Day One Networking in OpenShift

Over the past few years there have been quite a few changes in how day one (or perhaps more accurately, deployment-time, since they also apply to scaleout operations on day two) networking functions. This particular phase of networking is especially tricky because cluster resources are not, for the most part, available yet. This means you can't use any of the normal operators that handle network configuration later in the deployment process.

It's also a very important phase of network configuration because modern network architectures are increasingly complex, and in many cases nodes are unable to connect to the rest of the cluster with default network configuration (in the case of RHEL CoreOS the default configuration attempts DHCP on every interface on the node). Some examples are use of static IPs, bonds, and VLANs. Many OpenShift deployers need the ability to provide network configuration that will be present from a very early point in the boot process.

To this end, there are now multiple ways to provide "day one" network configuration in OpenShift. Some of these are platform-specific, while one in particular is not (mostly, more on that later).

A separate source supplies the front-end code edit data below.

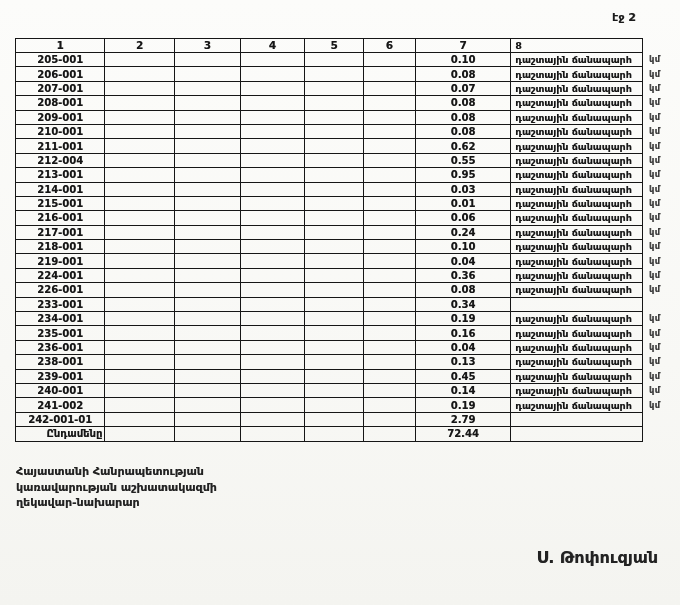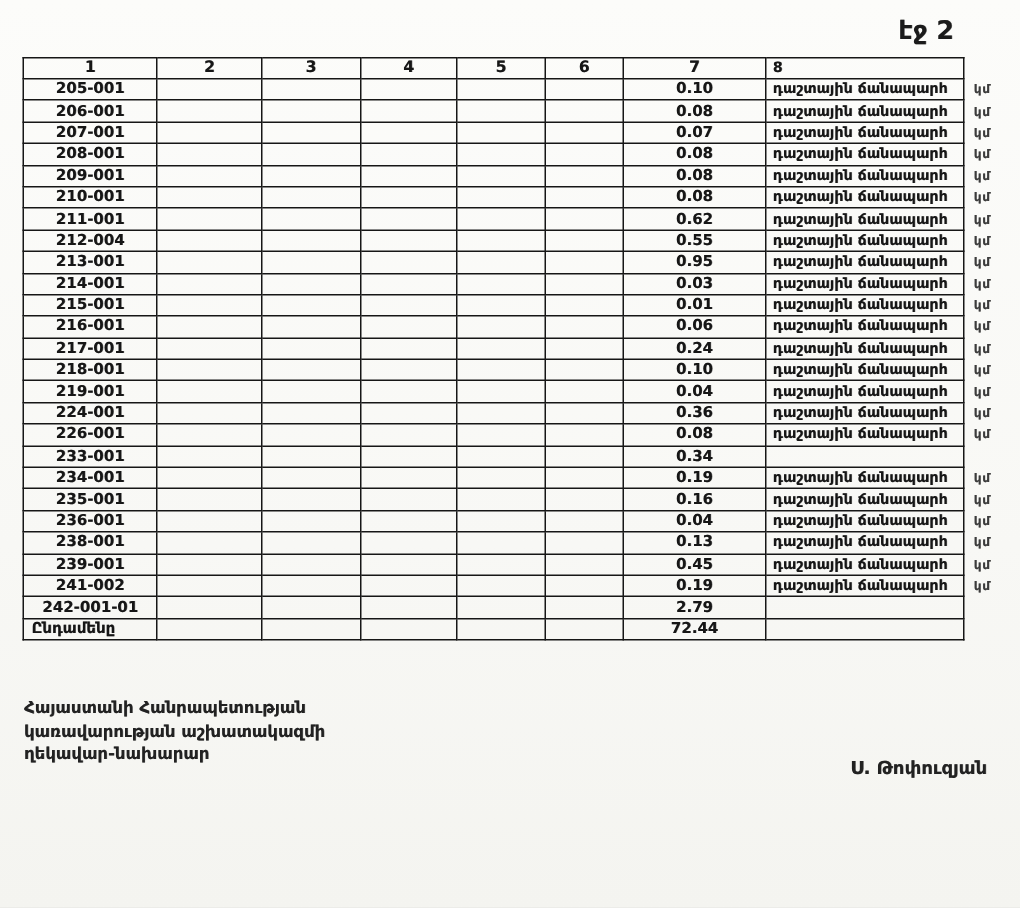--- a/index.html
+++ b/index.html
@@ -23,7 +23,7 @@
     position: absolute;
     top: 11px;
     right: 44px;
-    font-size: 17px;
+    font-size: 11px;
     font-weight: 700;
   }
   table.grid {

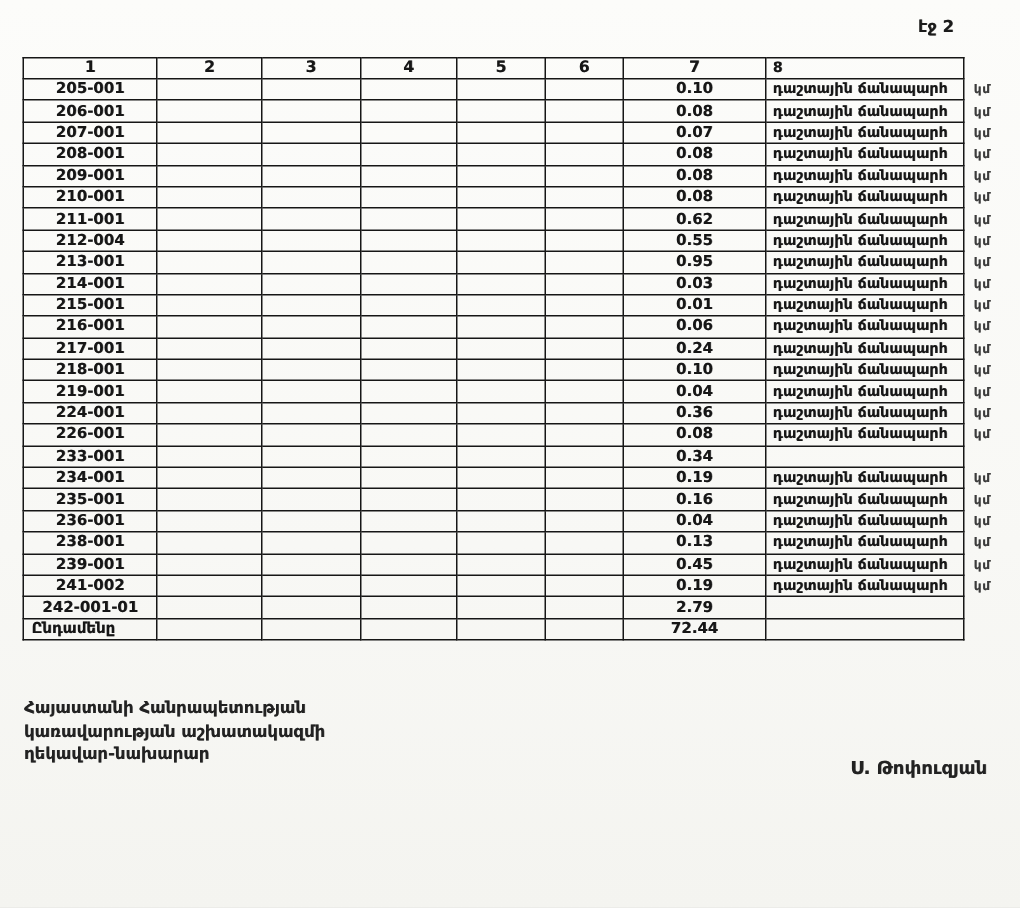--- a/index.html
+++ b/index.html
@@ -359,6 +359,17 @@
           <td class="margin-cell">կմ</td>
         </tr>
         <tr>
+          <td>240-001</td>
+          <td></td>
+          <td></td>
+          <td></td>
+          <td></td>
+          <td></td>
+          <td>0.14</td>
+          <td>դաշտային ճանապարհ</td>
+          <td class="margin-cell">կմ</td>
+        </tr>
+        <tr>
           <td>241-002</td>
           <td></td>
           <td></td>

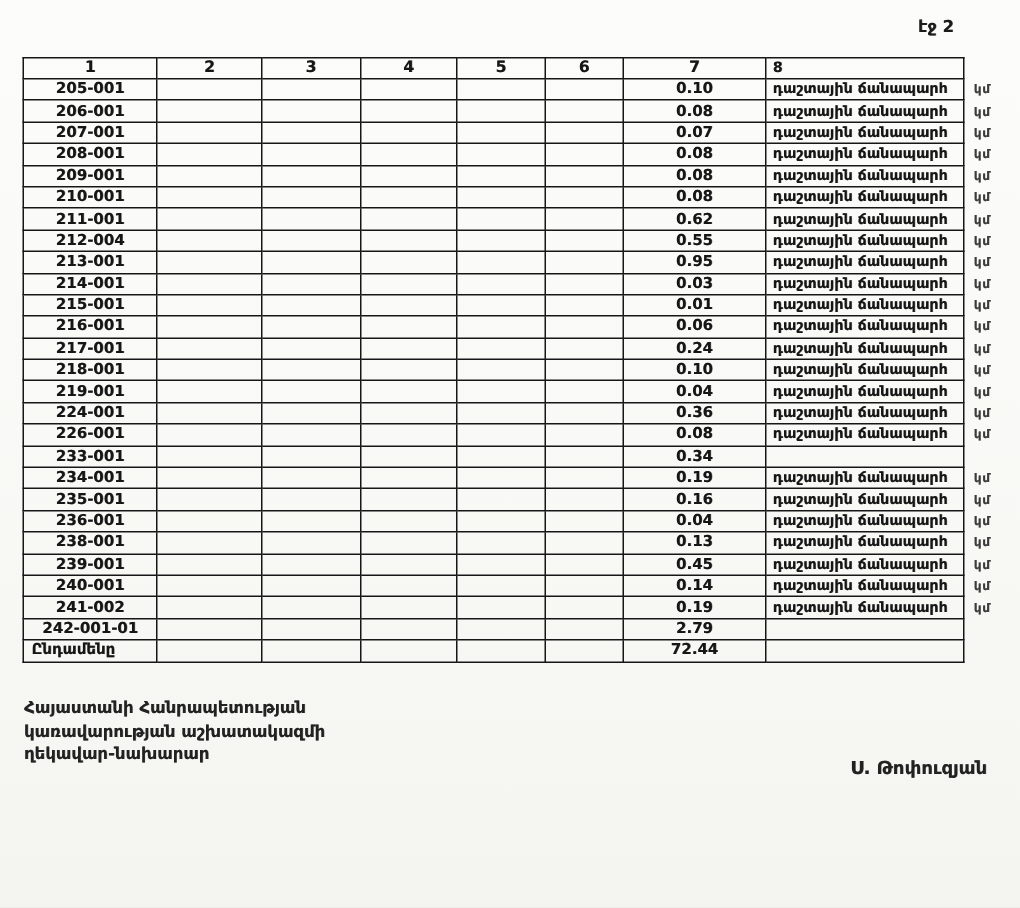--- a/index.html
+++ b/index.html
@@ -64,7 +64,7 @@
     padding-left: 6px;
     letter-spacing: 0.5px;
   }
-  .grid tr.total td:nth-child(1) { text-align: left; padding-left: 5px; }
+  .grid tr.total td:nth-child(1) { text-align: right; padding-left: 5px; }
   .org {
     position: absolute;
     left: 16px;

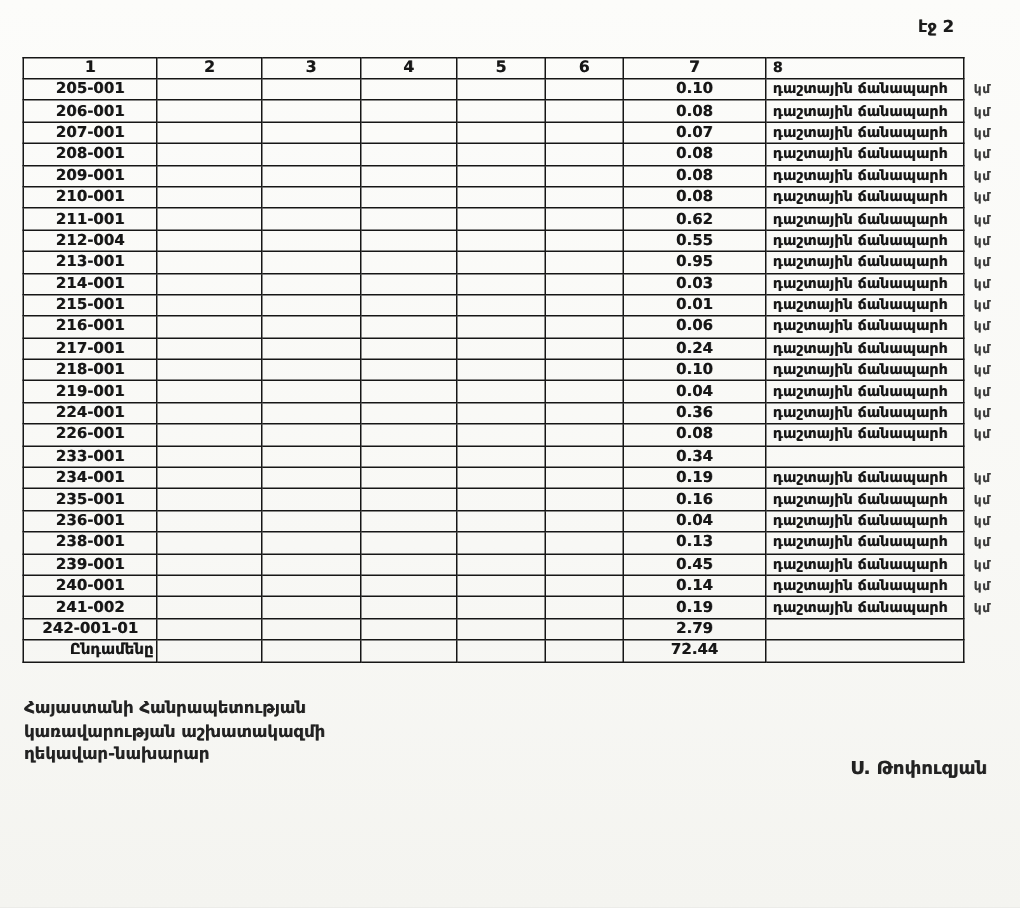--- a/index.html
+++ b/index.html
@@ -77,8 +77,8 @@
   .sig {
     position: absolute;
     right: 22px;
-    top: 505px;
-    font-size: 12px;
+    top: 548px;
+    font-size: 16px;
     font-weight: 700;
     color: #222;
   }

Platform-Specific Configuration

Some of the on-prem platforms (e.g. baremetal, VSphere, OpenStack) provide a mechanism to do network configuration very early in the boot process. In the case of baremetal, this configuration is baked into the deployment images and thus is present from the very first moment the node boots. Since I primarily work with baremetal I'll be focused on that, but be aware that there are other similar implementations for other platforms. For example, on VSphere there is an interface to pass kernel args to do network configuration at initial boot. The basic tenets of the deployment flow are the same regardless of the specific configuration mechanism.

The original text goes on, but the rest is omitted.